• **THE TASK**
From the first line to the last, write out the records exactly, leaving the pictures behind.

Dataset records:
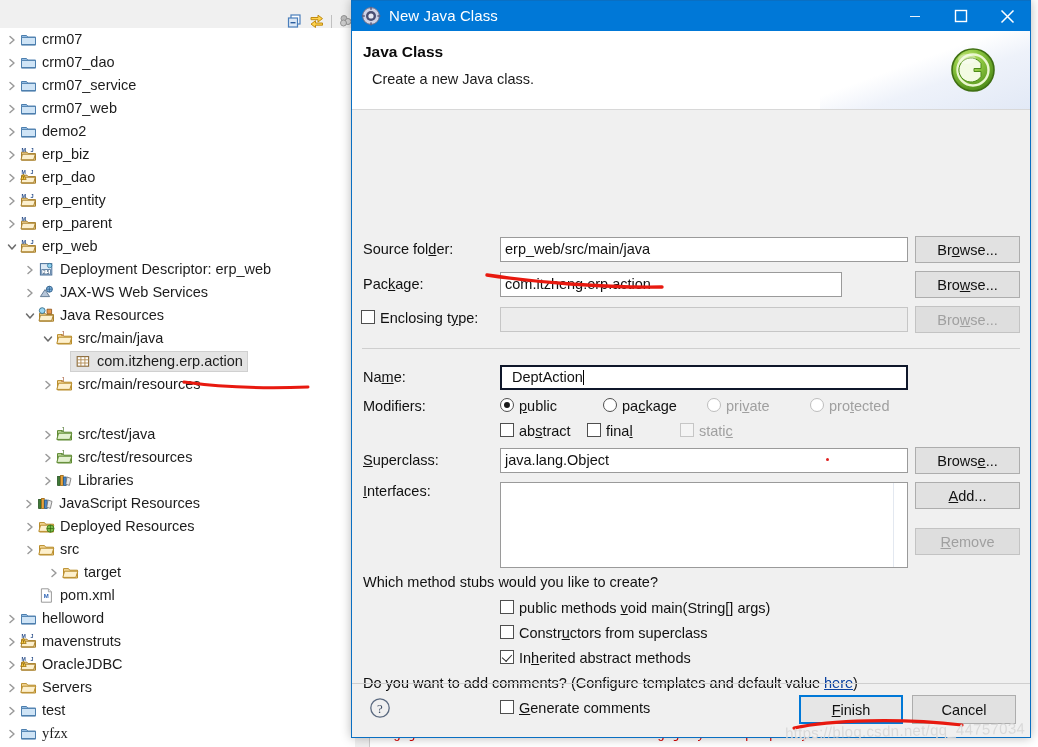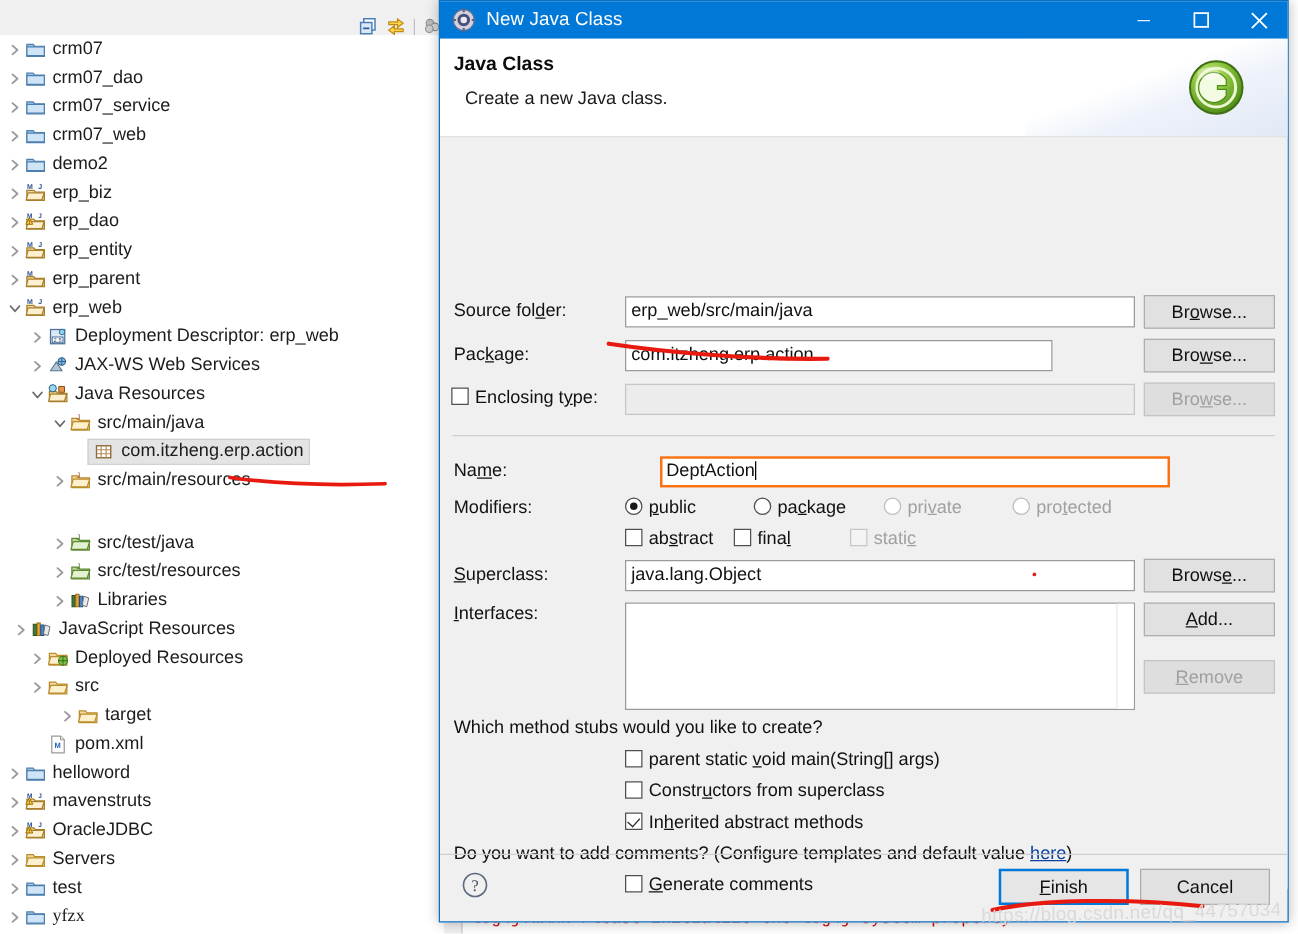--- a/index.html
+++ b/index.html
@@ -136,7 +136,7 @@
     font-size: 14.5px; color: #111; line-height: 23px; padding: 0 4px;
     overflow: hidden; white-space: nowrap;
   }
-  .field.focused { border: 2px solid #f97316; line-height: 21px; padding: 0 3px; margin-left: 28px; }
+  .field.focused { border: 2px solid #0f172a; line-height: 21px; padding: 0 10px; }
   .field.disabled { background: #ececec; border-color: #c6c6c6; }
   .caret {
     display: inline-block; width: 1px; height: 15px; background: #000;

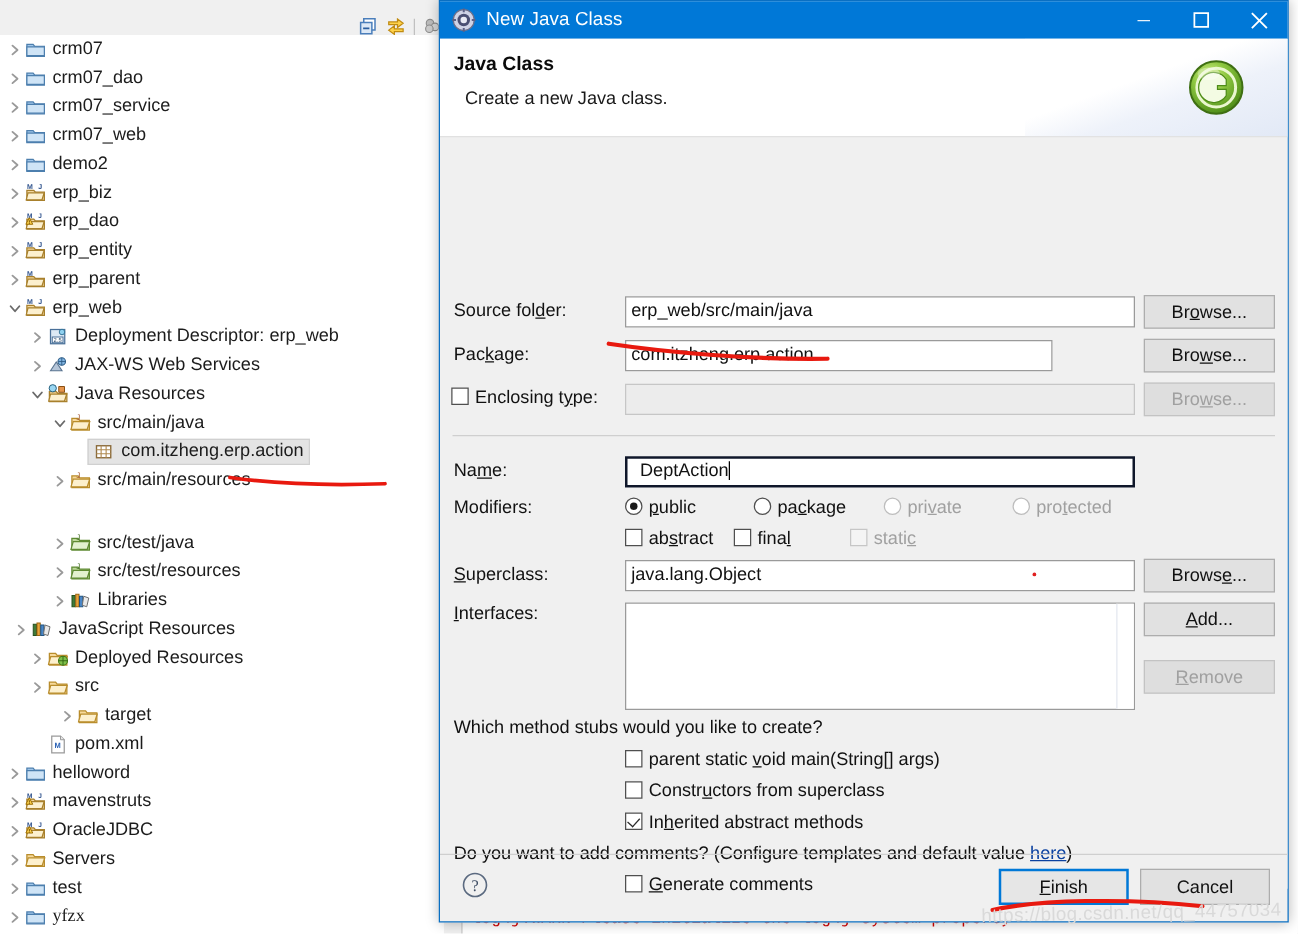--- a/index.html
+++ b/index.html
@@ -535,7 +535,7 @@
             <span class="tlabel">Libraries</span>
           </span>
         </div>
-        <div class="trow" style="padding-left: 9px;">
+        <div class="trow" style="padding-left: 9px; margin-left: 12px;">
           <span class="chev">
             <svg width="10" height="10" viewBox="0 0 10 10">
               <path d="M3 1.5 L7 5 L3 8.5" stroke="#9a9a9a" stroke-width="1.5" fill="none" stroke-linecap="round" stroke-linejoin="round"></path>

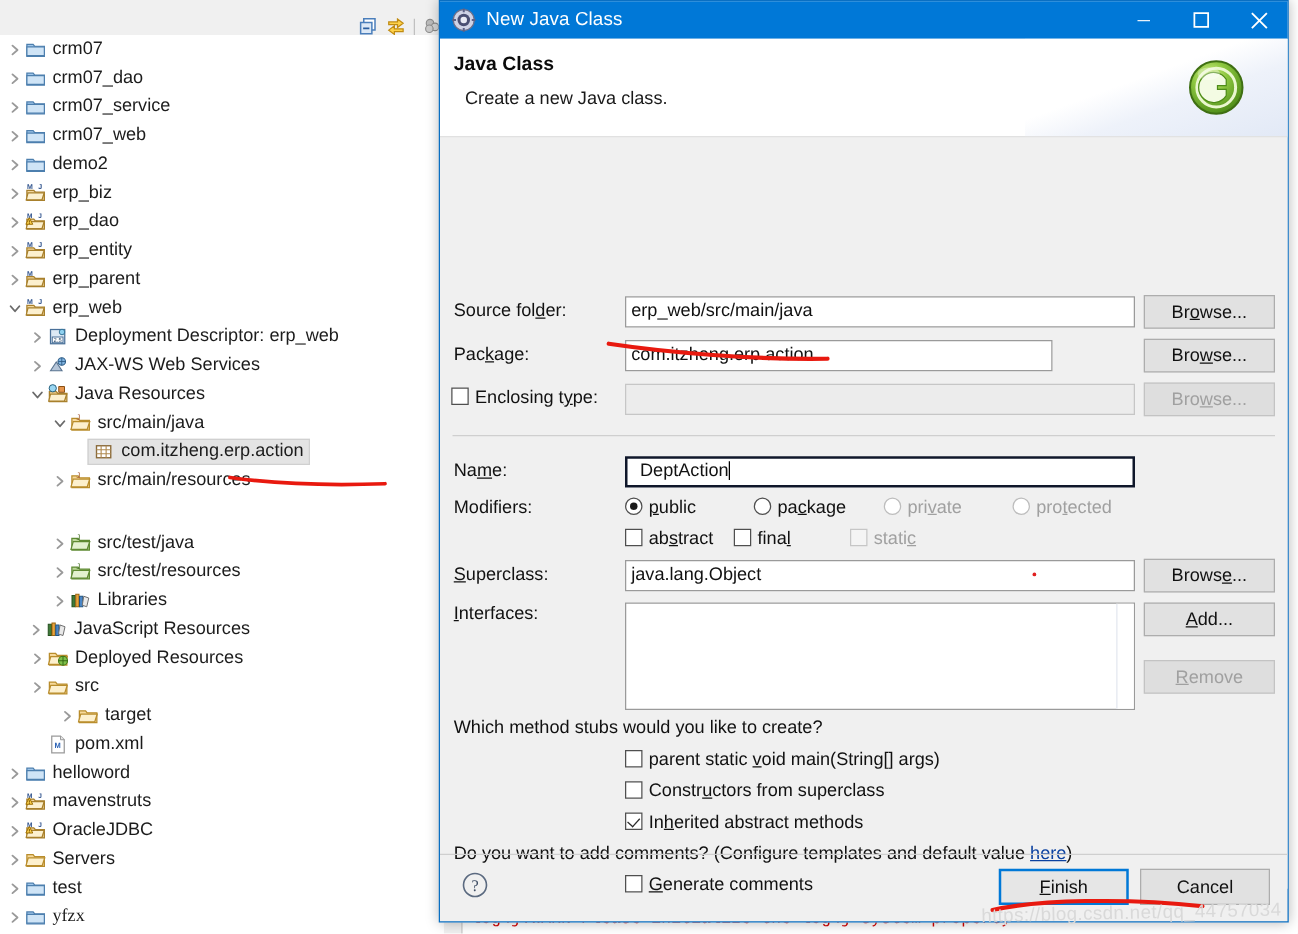--- a/index.html
+++ b/index.html
@@ -880,7 +880,7 @@
 
       <div class="ctl" style="left:148px; top:490px;">
         <span class="cbox"></span>
-        <span class="cl"><span>parent static </span><span class="mn">v</span><span>oid main(String[] args)</span></span>
+        <span class="cl"><span>public methods </span><span class="mn">v</span><span>oid main(String[] args)</span></span>
       </div>
       <div class="ctl" style="left:148px; top:515px;">
         <span class="cbox"></span>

• **EXERCISE SOLUTION**
--- a/index.html
+++ b/index.html
@@ -136,7 +136,7 @@
     font-size: 14.5px; color: #111; line-height: 23px; padding: 0 4px;
     overflow: hidden; white-space: nowrap;
   }
-  .field.focused { border: 2px solid #f97316; line-height: 21px; padding: 0 3px; margin-left: 28px; }
+  .field.focused { border: 2px solid #0f172a; line-height: 21px; padding: 0 10px; }
   .field.disabled { background: #ececec; border-color: #c6c6c6; }
   .caret {
     display: inline-block; width: 1px; height: 15px; background: #000;

--- a/index.html
+++ b/index.html
@@ -535,7 +535,7 @@
             <span class="tlabel">Libraries</span>
           </span>
         </div>
-        <div class="trow" style="padding-left: 9px;">
+        <div class="trow" style="padding-left: 9px; margin-left: 12px;">
           <span class="chev">
             <svg width="10" height="10" viewBox="0 0 10 10">
               <path d="M3 1.5 L7 5 L3 8.5" stroke="#9a9a9a" stroke-width="1.5" fill="none" stroke-linecap="round" stroke-linejoin="round"></path>

--- a/index.html
+++ b/index.html
@@ -880,7 +880,7 @@
 
       <div class="ctl" style="left:148px; top:490px;">
         <span class="cbox"></span>
-        <span class="cl"><span>parent static </span><span class="mn">v</span><span>oid main(String[] args)</span></span>
+        <span class="cl"><span>public methods </span><span class="mn">v</span><span>oid main(String[] args)</span></span>
       </div>
       <div class="ctl" style="left:148px; top:515px;">
         <span class="cbox"></span>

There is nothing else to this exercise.